Jeffrey Burke

Winner: 
September 2009
Class of 2010

Essay

This I believe about nursing… “Every single day you have the extraordinary opportunity to save a life, heal the sick, comfort the dying and make a tangible difference to all of humanity.”

My journey towards becoming a nurse started when I was fifteen years old in the North West Frontier Province of Pakistan. I was on a trip with my school to help build a schoolhouse. It was late in the day when one of my teachers, Mr. Nelis, ran up and asked if anyone had medical training. I put my hand up and said that I did. I was Boy Scout and had been trained in wilderness first aid. He told me that a boy was hurt. He didn’t know any more, only that I was to get to the camp and grab the aid bag. I sprinted through the maze of mud houses in the village, through the golden wheat fields, and down the hill to where we pitched our camp. I grabbed my ground pad and aid bag and tried in vain to tell our Sherpa what was going on.  

That’s when I saw the boy, with a crowd of men around him, curled in a fetal position in his father’s arms. He had been playing in a tree when he fell and cut himself badly; there was a seven inch laceration across his chest and arm pit. They laid him on my ground pad; his father would not let us touch him. Speaking through an interpreter, I told him how to clean and wrap the boy’s arm and place it in a sling, secured by a bit of cloth across his chest to immobilize his arm. After the bleeding had stopped and the bandages applied, we placed the boy in one of our jeeps and sent him to a medical station further down the valley. For the rest of the trip, every time a Sherpa rolled an ankle or had a sprain, they called me. I knew then that I had to do something in the medical field but what, I didn’t know.

In college, I studied Biology and got an internship that led to my love of the Emergency Department.

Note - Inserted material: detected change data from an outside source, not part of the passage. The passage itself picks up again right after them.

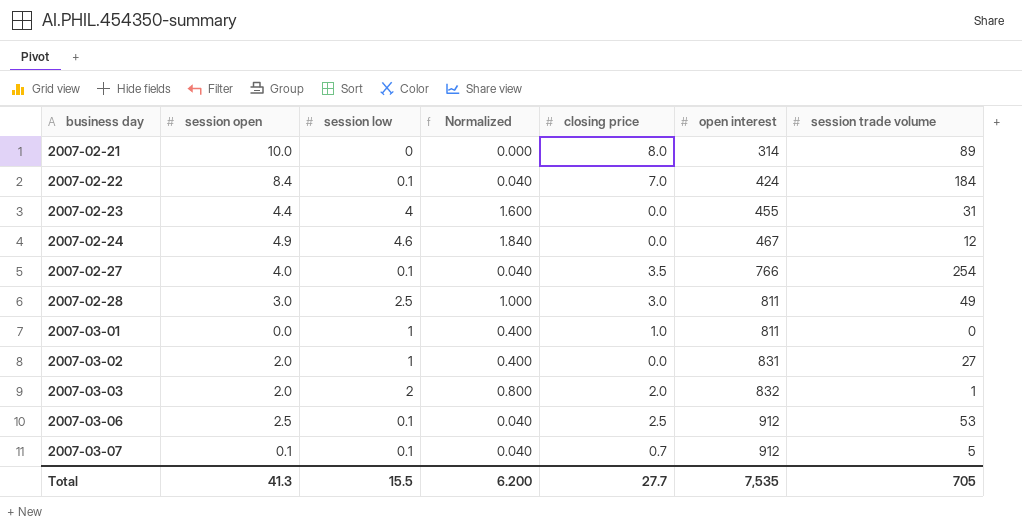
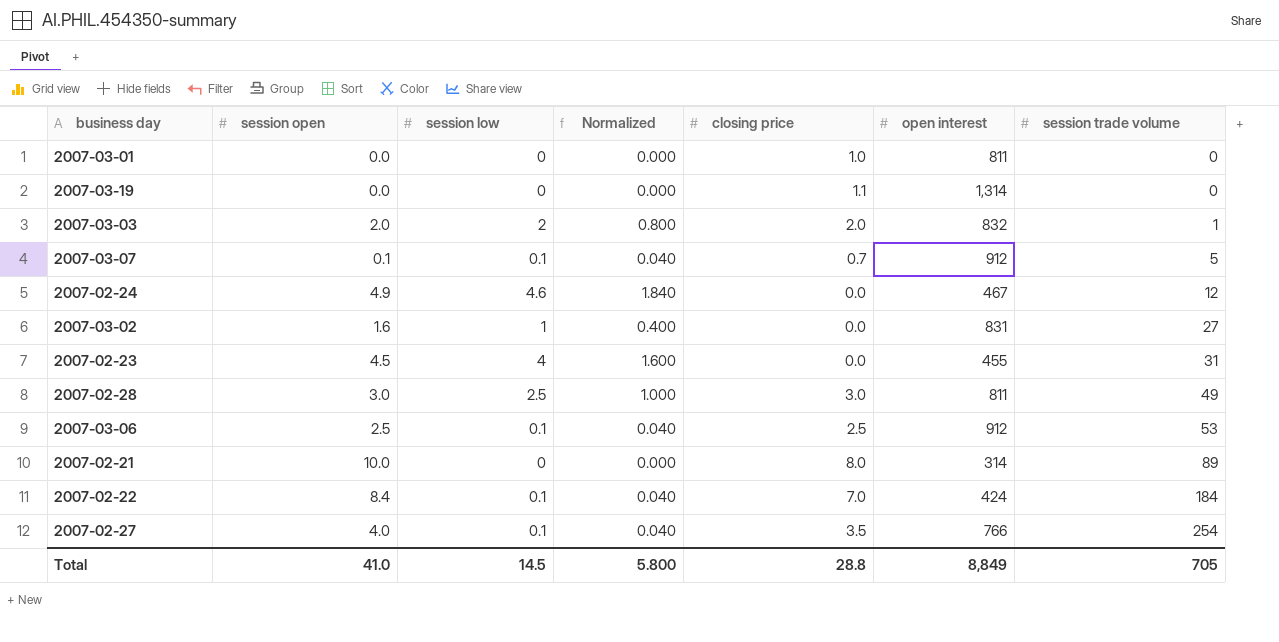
row order: business day ascending -> session trade volume ascending
2007-03-01 | session low: 1 -> 0
2007-03-01 | Normalized: 0.400 -> 0.000
row 2007-03-19: none -> 0.0 | 0 | 0.000 | 1.1 | 1,314 | 0
2007-03-02 | session open: 2.0 -> 1.6
2007-02-23 | session open: 4.4 -> 4.5
Total | session open: 41.3 -> 41.0
Total | session low: 15.5 -> 14.5
Total | Normalized: 6.200 -> 5.800
Total | closing price: 27.7 -> 28.8
Total | open interest: 7,535 -> 8,849

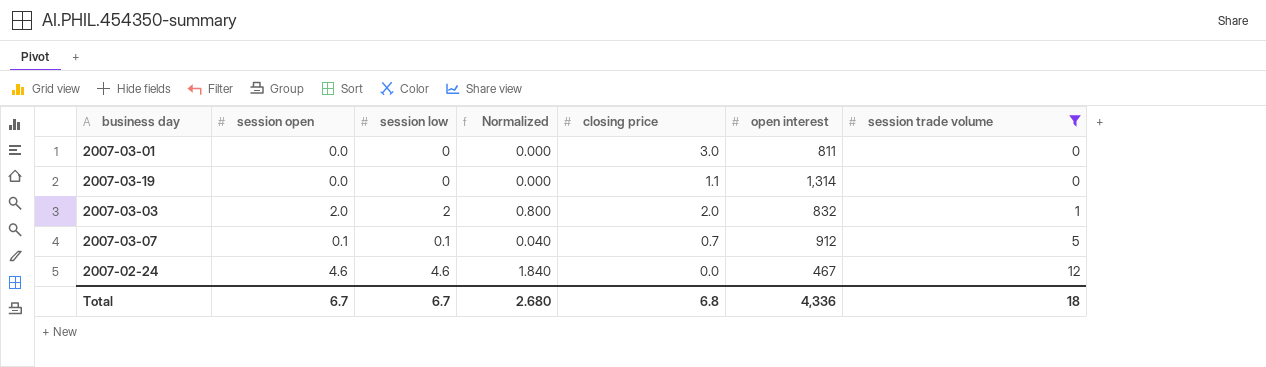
filter: none -> session trade volume <= 12
2007-03-01 | closing price: 1.0 -> 3.0
2007-02-24 | session open: 4.9 -> 4.6
Total | session open: 41.0 -> 6.7
Total | session low: 14.5 -> 6.7
Total | Normalized: 5.800 -> 2.680
Total | closing price: 28.8 -> 6.8
Total | open interest: 8,849 -> 4,336
Total | session trade volume: 705 -> 18

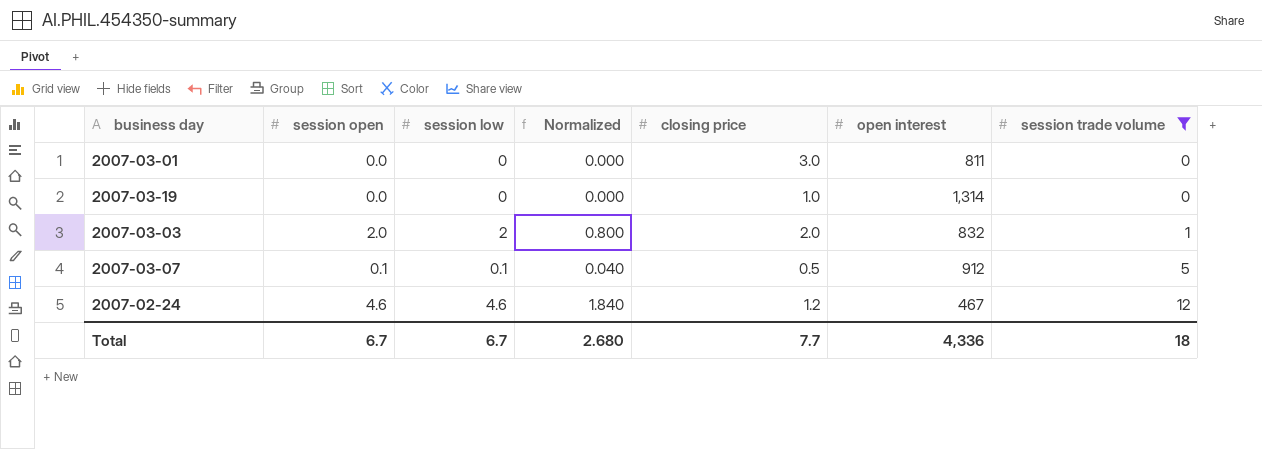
2007-03-19 | closing price: 1.1 -> 1.0
2007-03-07 | closing price: 0.7 -> 0.5
2007-02-24 | closing price: 0.0 -> 1.2
Total | closing price: 6.8 -> 7.7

I loved the variety, everything from traumas to the common cold. I was hooked. After graduating from college, I was hired by Pfizer Inc. as a cardiovascular representative. After some time, I discovered it was not for me. I bemoaned this to a doctor friend of mine and told him about my interest in the Emergency Department. He encouraged me to go back to nursing school and work in an Emergency Department as a Registered Nurse and look into becoming a Nurse Practitioner.

When Pfizer laid me off, I needed no further pushing. I applied to Shenandoah and was accepted to their second degree BSN program and now, with the help of the Robert Wood Johnson Foundation, I believe this about nursing, I have finally found my calling.